[Dataset excerpts]
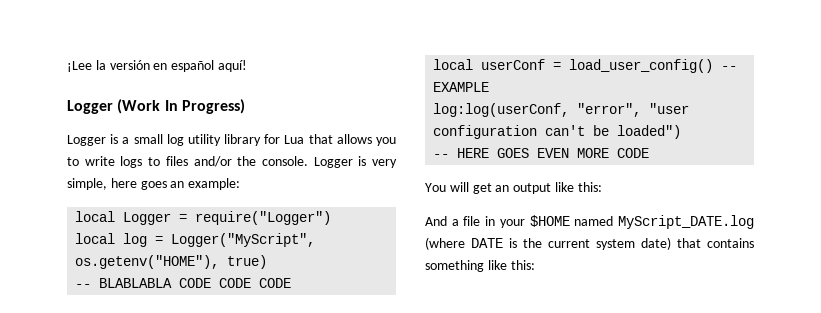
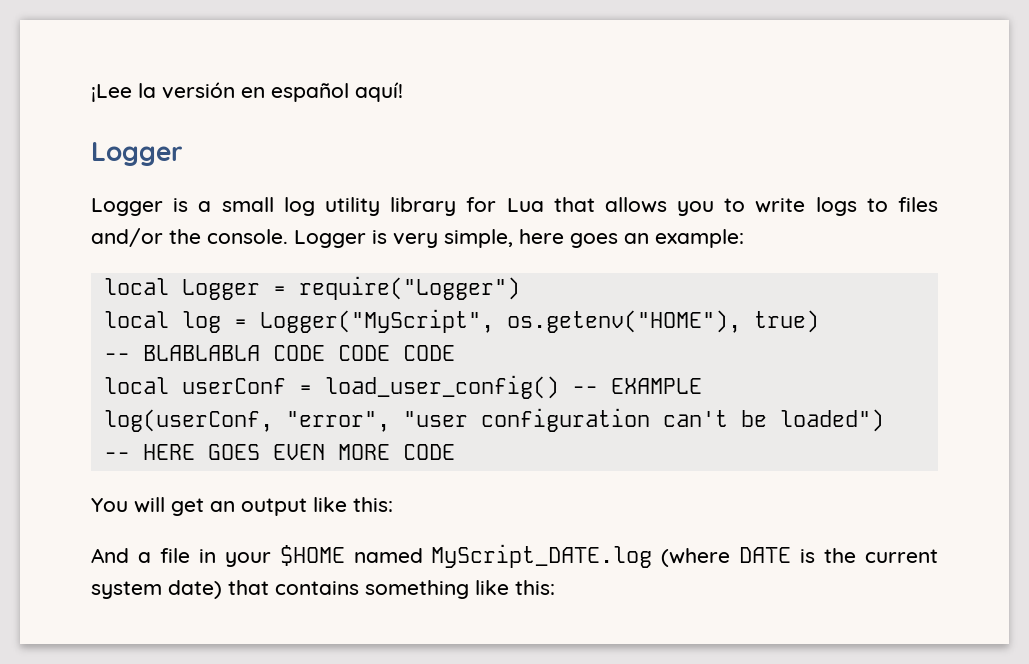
  ¡Lee la versión en español aquí!
- Logger (Work In Progress)
+ Logger
- log:log(userConf, "error", "user configuration can't be loaded")
+ log(userConf, "error", "user configuration can't be loaded")

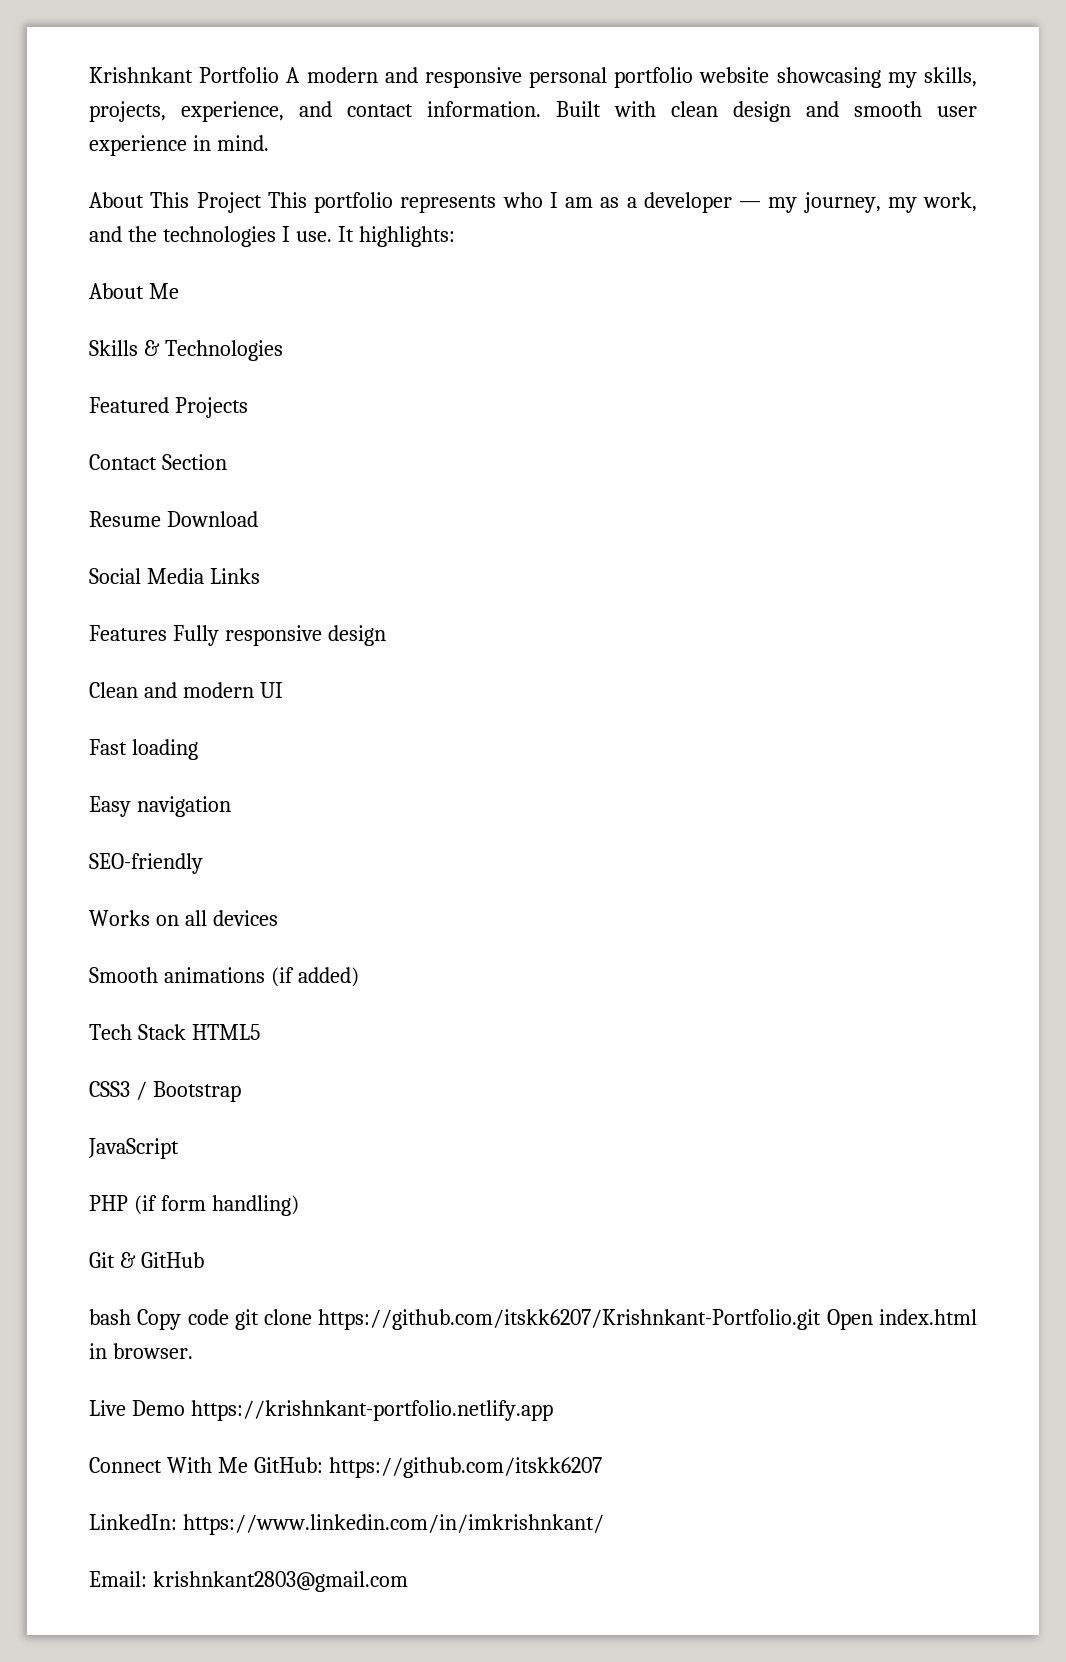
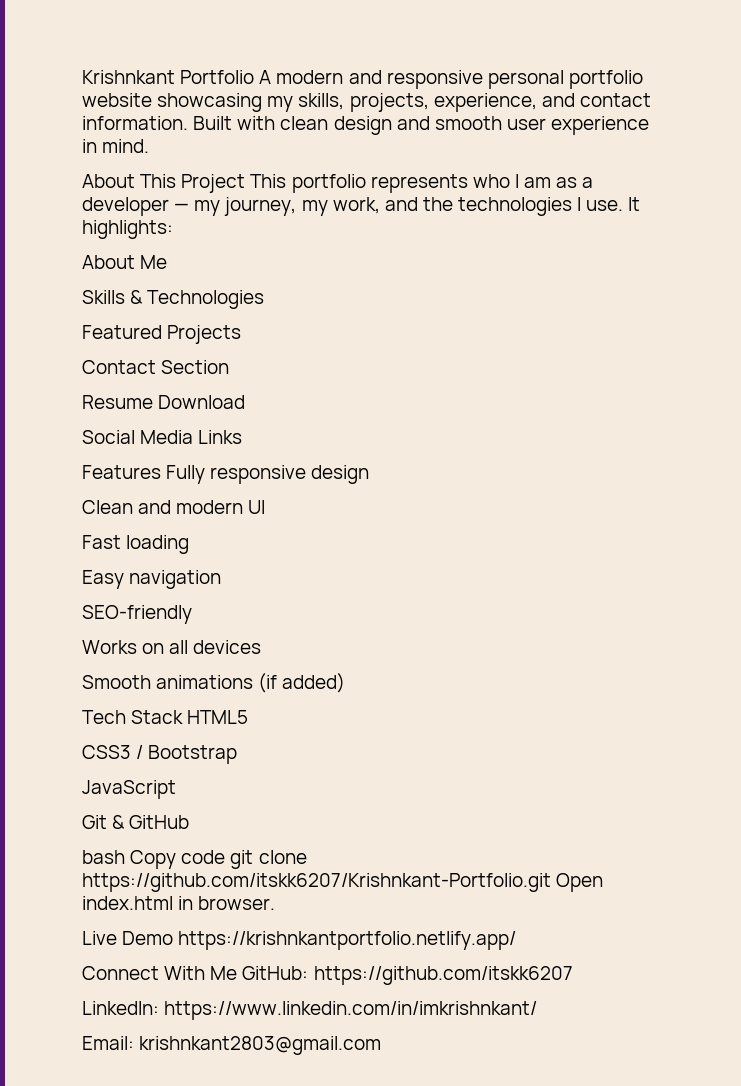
- PHP (if form handling)
- Live Demo https://krishnkant-portfolio.netlify.app
+ Live Demo https://krishnkantportfolio.netlify.app/

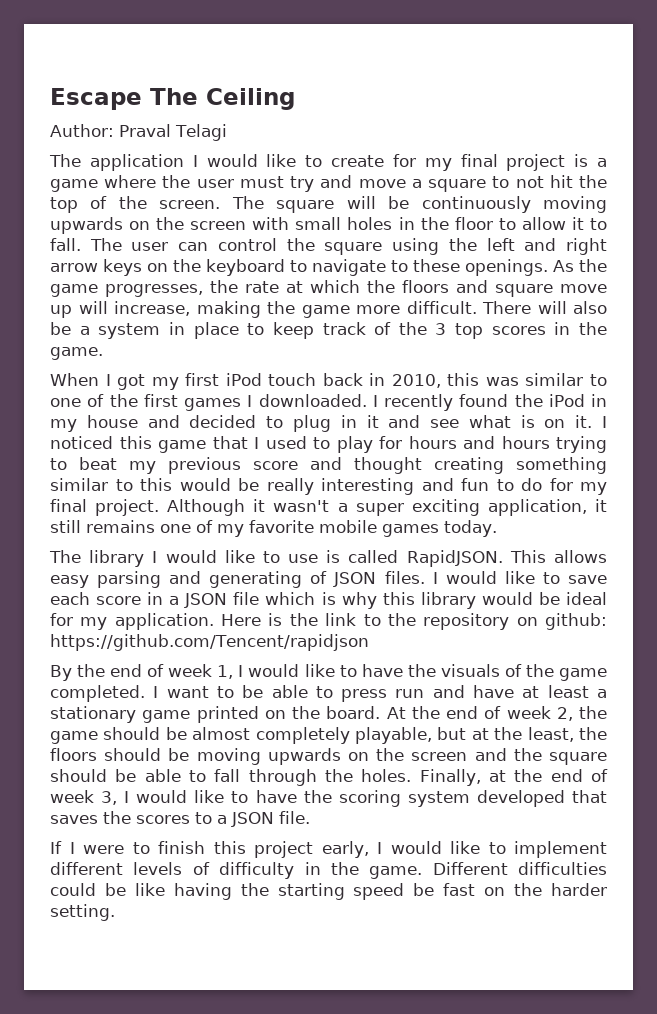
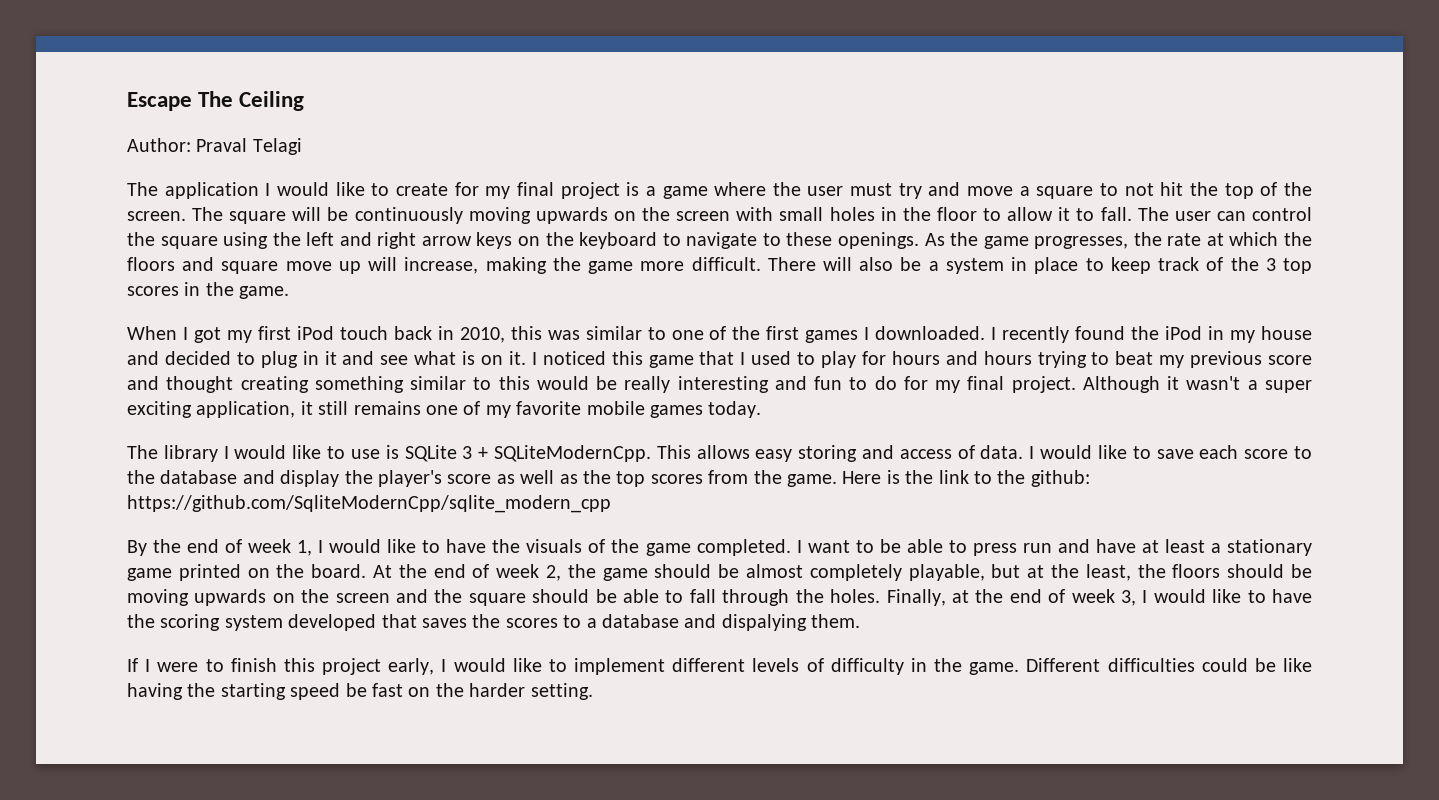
- The library I would like to use is called RapidJSON. This allows easy parsing and generating of JSON files.
+ The library I would like to use is SQLite 3 + SQLiteModernCpp. This allows easy storing and access of data.
- I would like to save each score in a JSON file which is why this library would be ideal for my application.
+ I would like to save each score to the database and display the player's score as well as the top scores from the game.
- Here is the link to the repository on github: https://github.com/Tencent/rapidjson
+ Here is the link to the github: https://github.com/SqliteModernCpp/sqlite_modern_cpp
- Finally, at the end of week 3, I would like to have the scoring system developed that saves the scores to a JSON file.
+ Finally, at the end of week 3, I would like to have the scoring system developed that saves the scores to a database and dispalying them.

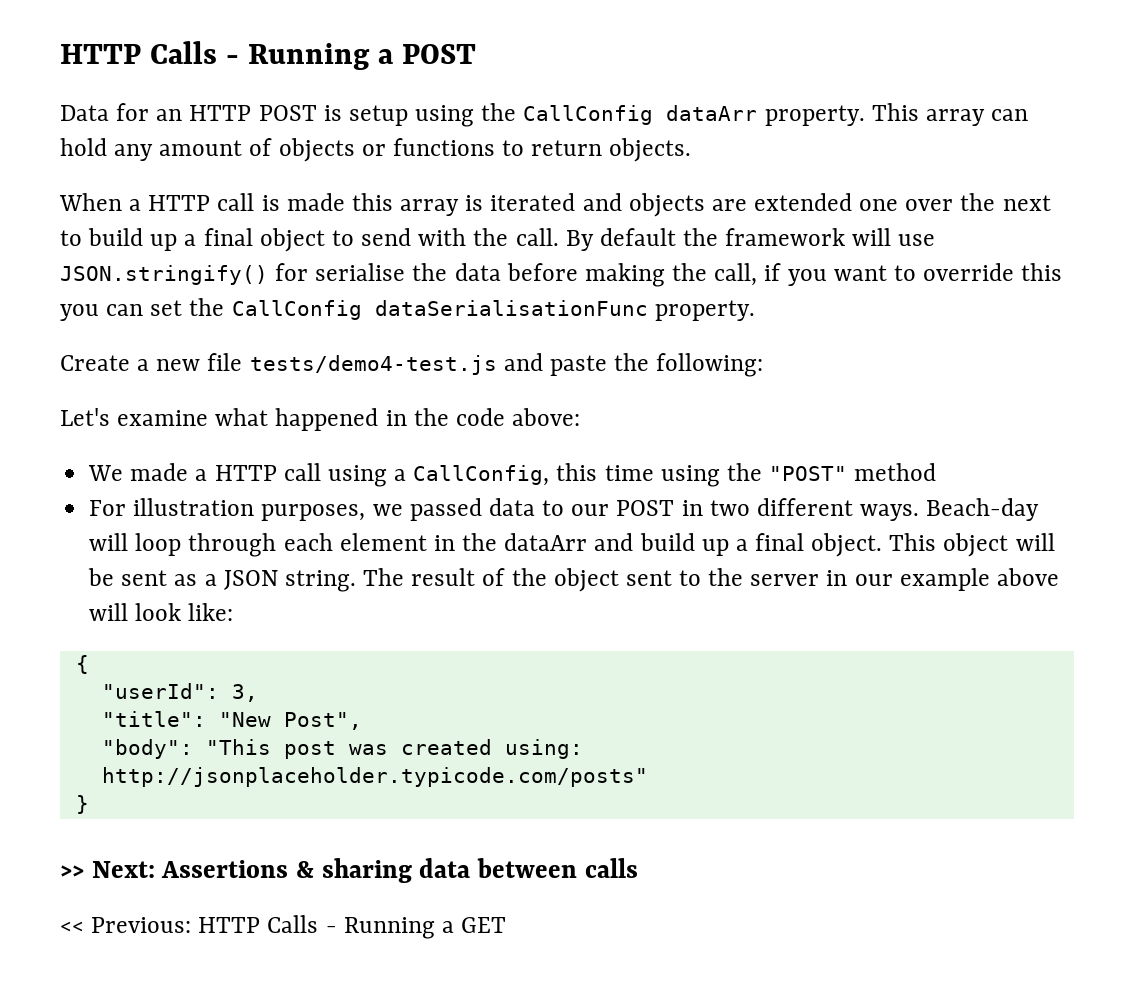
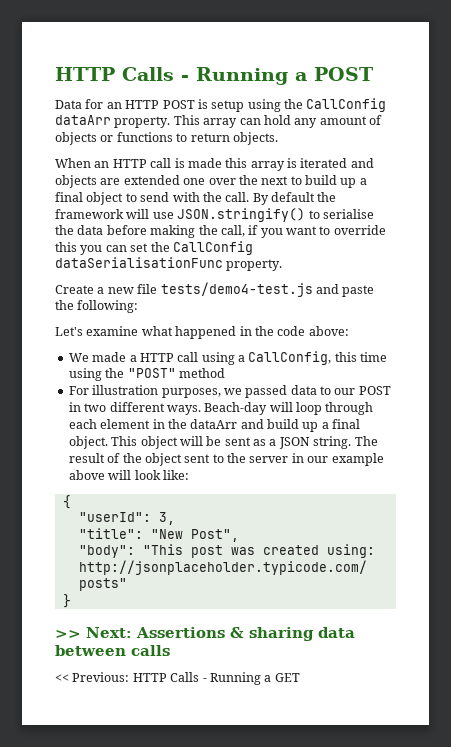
- When a HTTP call is made this array is iterated and objects are extended one over the next to build up a final object to send with the call.
+ When an HTTP call is made this array is iterated and objects are extended one over the next to build up a final object to send with the call.
- By default the framework will use JSON.stringify() for serialise the data before making the call, if you want to override this you can set the CallConfig dataSerialisationFunc property.
+ By default the framework will use JSON.stringify() to serialise the data before making the call, if you want to override this you can set the CallConfig dataSerialisationFunc property.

Your assignment :: Repeat all entries exactly. Skip the pictures.

Result of the exercise ::
  ¡Lee la versión en español aquí!
- Logger (Work In Progress)
+ Logger
- log:log(userConf, "error", "user configuration can't be loaded")
+ log(userConf, "error", "user configuration can't be loaded")

- PHP (if form handling)
- Live Demo https://krishnkant-portfolio.netlify.app
+ Live Demo https://krishnkantportfolio.netlify.app/

- The library I would like to use is called RapidJSON. This allows easy parsing and generating of JSON files.
+ The library I would like to use is SQLite 3 + SQLiteModernCpp. This allows easy storing and access of data.
- I would like to save each score in a JSON file which is why this library would be ideal for my application.
+ I would like to save each score to the database and display the player's score as well as the top scores from the game.
- Here is the link to the repository on github: https://github.com/Tencent/rapidjson
+ Here is the link to the github: https://github.com/SqliteModernCpp/sqlite_modern_cpp
- Finally, at the end of week 3, I would like to have the scoring system developed that saves the scores to a JSON file.
+ Finally, at the end of week 3, I would like to have the scoring system developed that saves the scores to a database and dispalying them.

- When a HTTP call is made this array is iterated and objects are extended one over the next to build up a final object to send with the call.
+ When an HTTP call is made this array is iterated and objects are extended one over the next to build up a final object to send with the call.
- By default the framework will use JSON.stringify() for serialise the data before making the call, if you want to override this you can set the CallConfig dataSerialisationFunc property.
+ By default the framework will use JSON.stringify() to serialise the data before making the call, if you want to override this you can set the CallConfig dataSerialisationFunc property.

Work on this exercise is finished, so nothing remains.